(Beginning of Records shown)

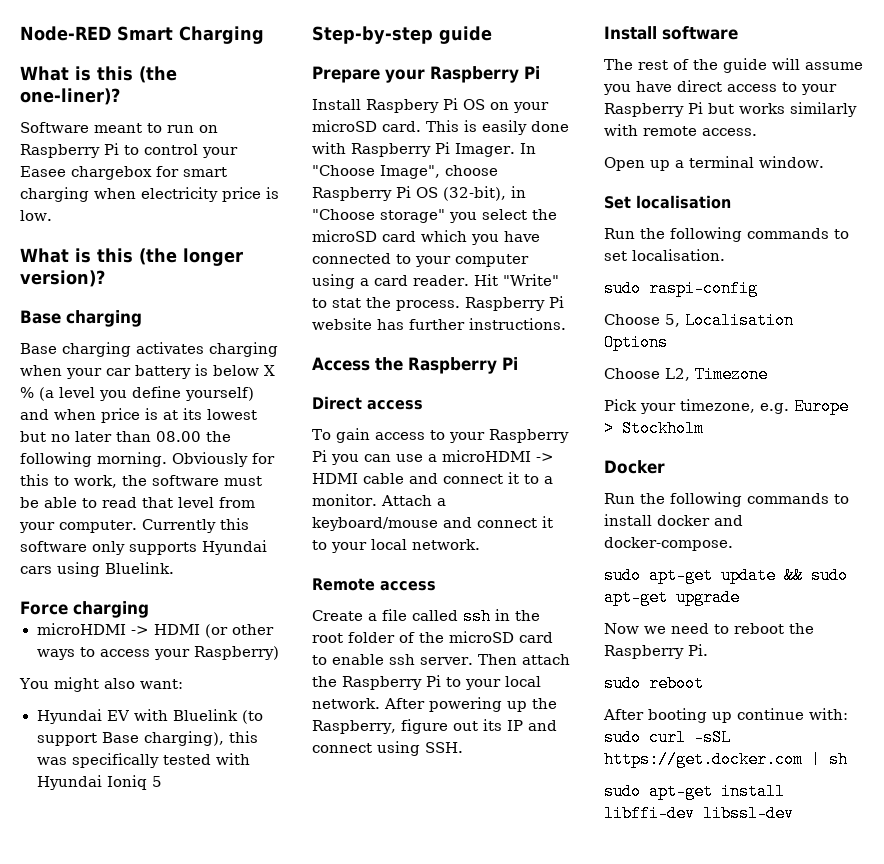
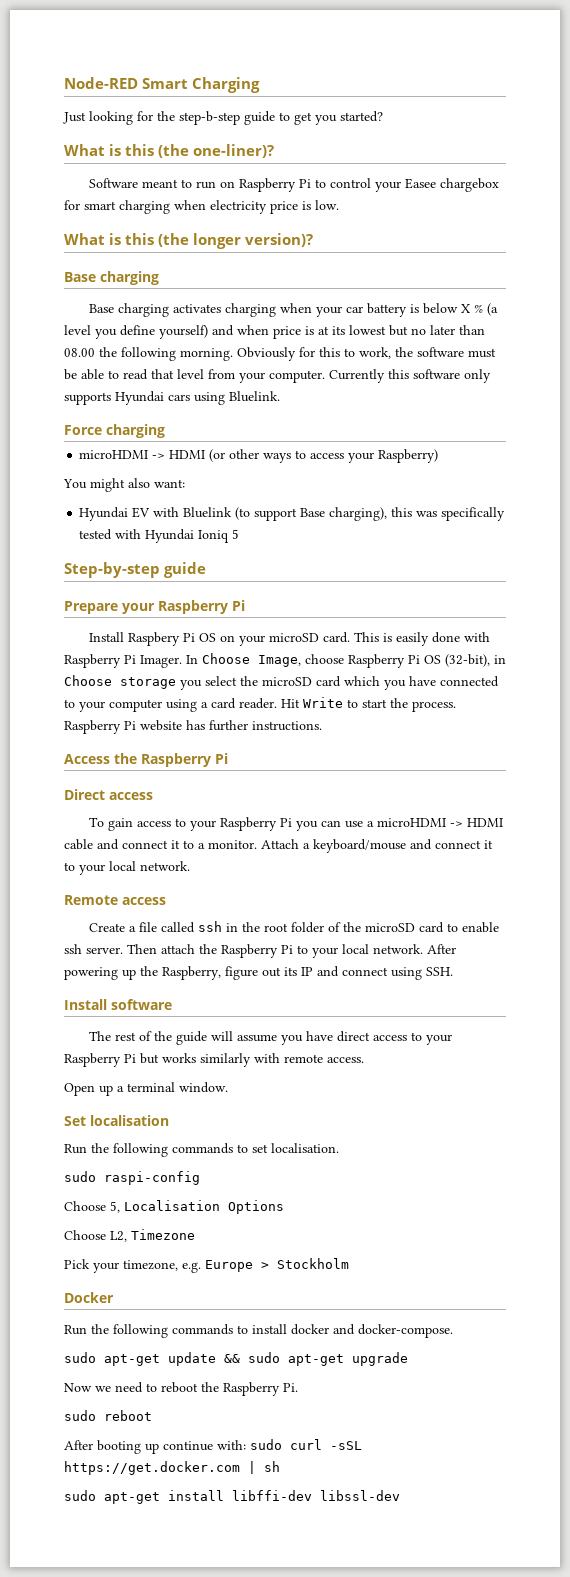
(264, 35) none -> [63,111,383,125] // Just looking for the step-b-step guide to get you started?
[312,165,440,179] "Choose Image", -> [202,653,301,667] Choose Image,
[312,209,445,223] "Choose storage" -> [64,675,176,689] Choose storage
[502,274,559,286] [312,298,361,308] "Write" to stat -> [303,697,387,708] Write to start

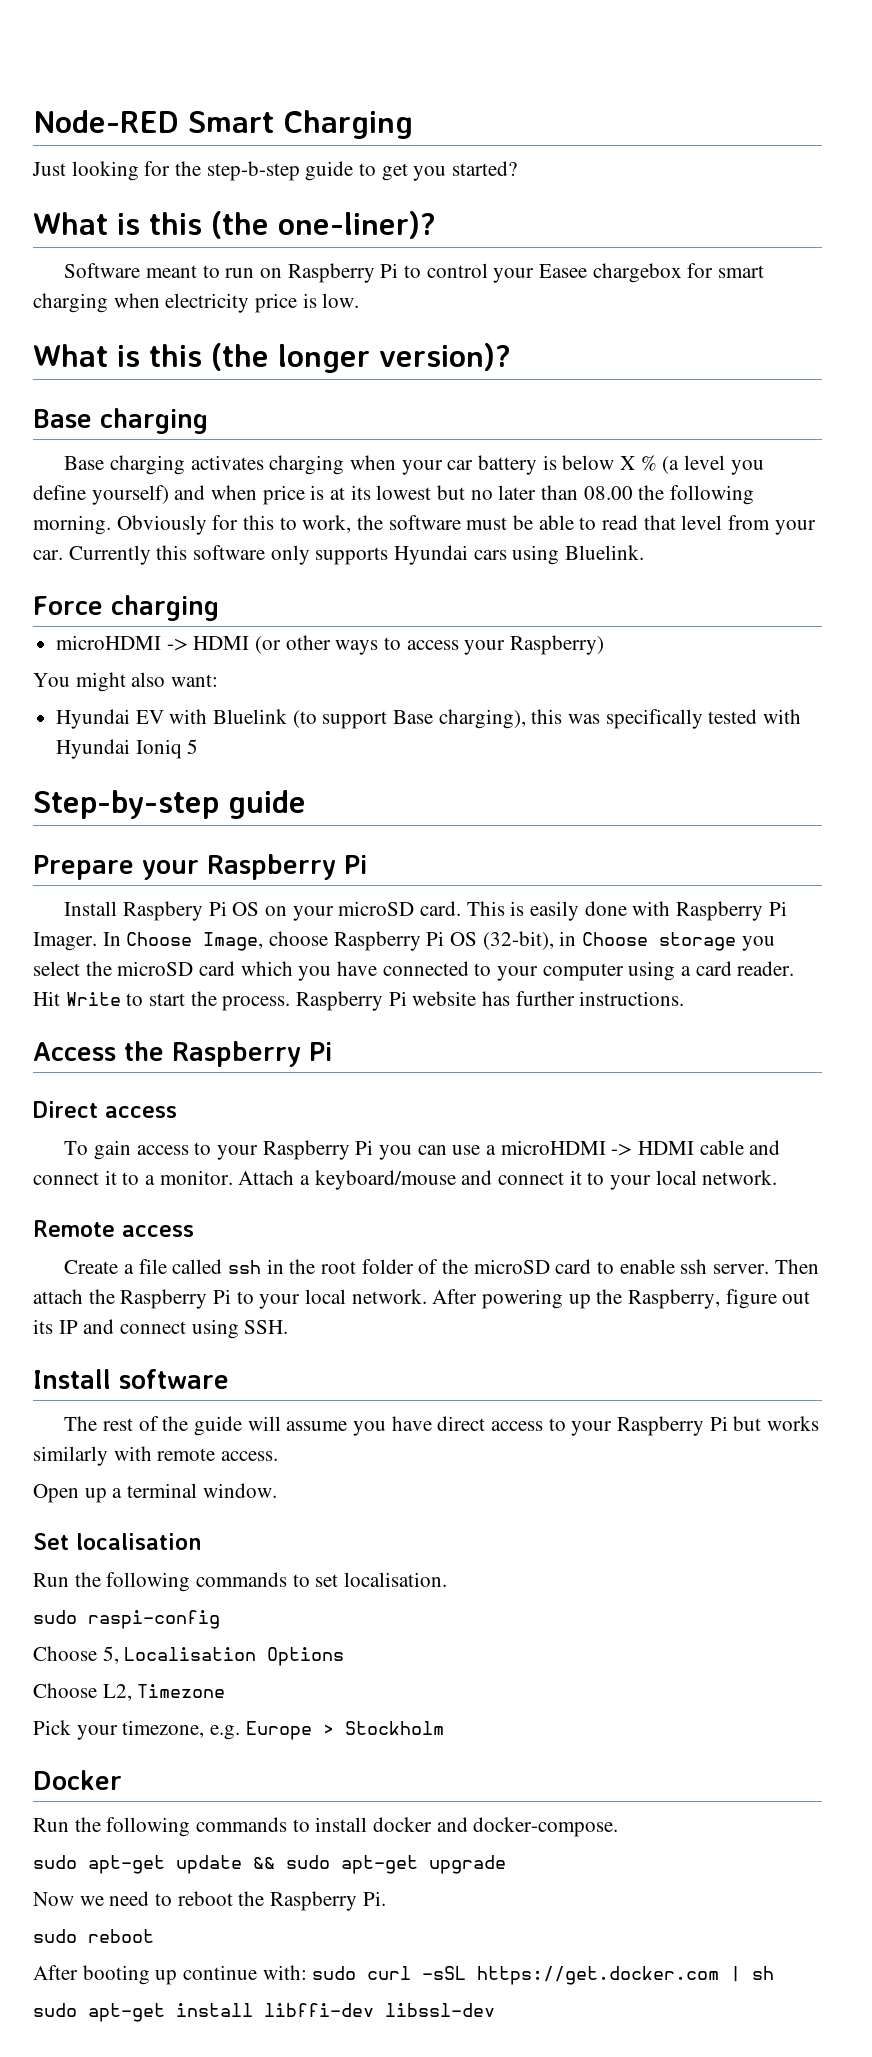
[269,370,325,383] computer. -> [33,550,63,560] car.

(End of Records shown)

#### Task objective:
Restate every line above word for word. Do not carry over the images.

#### The completed task:
(264, 35) none -> [63,111,383,125] // Just looking for the step-b-step guide to get you started?
[312,165,440,179] "Choose Image", -> [202,653,301,667] Choose Image,
[312,209,445,223] "Choose storage" -> [64,675,176,689] Choose storage
[502,274,559,286] [312,298,361,308] "Write" to stat -> [303,697,387,708] Write to start

[269,370,325,383] computer. -> [33,550,63,560] car.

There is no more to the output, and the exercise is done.